His fierce hatred of the institution of Afro-American slavery did not actively surface until he moved to Kansas in 1855. In the midst of a bitter controversy over whether Kansas should enter the Union as a free or slave state, Brown and severalcompanions took the law into their own hands by raiding a proslavery settlement on Potawatomi Creek, dragging five unsuspecting settlers from their cabins and brutally murdering them. Known as the "Potawatomi Massacre," this incident not only brought Brown a degree of national "recognition," but also reenforced his own belief that his crusade against the evils of slavery was divinely inspired.
He next proposed that a black republic be established in the mountains of Maryland and Virginia where escaped slaves could gather and more effectively defend themselves against white racism and slave hunters. Toward this end, in October 1859, Brown and a group of his followers, both black and white, staged an attack upon the federal arsenal at Harpers Ferry, Virginia, hoping to secure enough arms and ammunition to properly outfit his proposed "republic." As it turned out, however, Brown's raid was a complete fiasco. After a two day siege during which ten of his men were killed by federal troops, Brown himself was captured.
Charged with treason, conspiracy and murder, Brown was convicted and executed on December 2, 1859. The manner in which he conducted himself during his trial and immediately preceding his execution, however, assured that sectional hostility between the northern and southern states would continue unabated.
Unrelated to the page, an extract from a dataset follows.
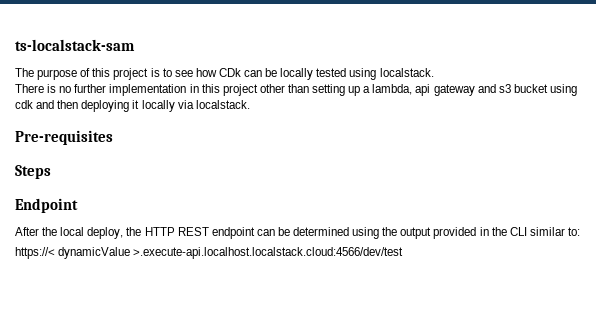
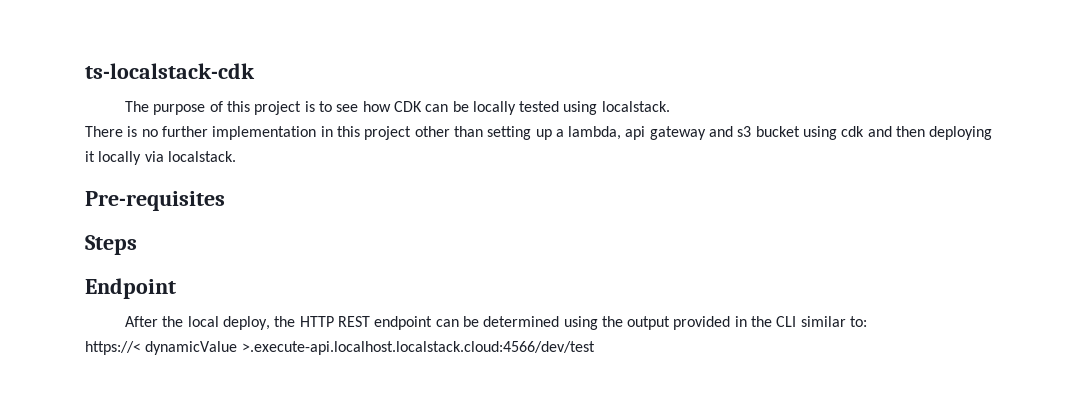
- ts-localstack-sam
+ ts-localstack-cdk
- The purpose of this project is to see how CDk can be locally tested using localstack.
+ The purpose of this project is to see how CDK can be locally tested using localstack.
Brown refused to enter a plea of insanity. He insisted to the end that he was an agent of God sent to free the slaves. "If it is deemed necessary that I should forfeit my life for the furtherance of the ends of justice, and mingle my blood with the blood of millions in this slave country whose rights are disregarded," he said during his trial, "I say, let it be done." It was done, but in the process John Brown was transformed into a martyr to the cause of freedom by northern sympathizers and, concurrently, viewed as a "typical abolitionist" by southern proslavery interests.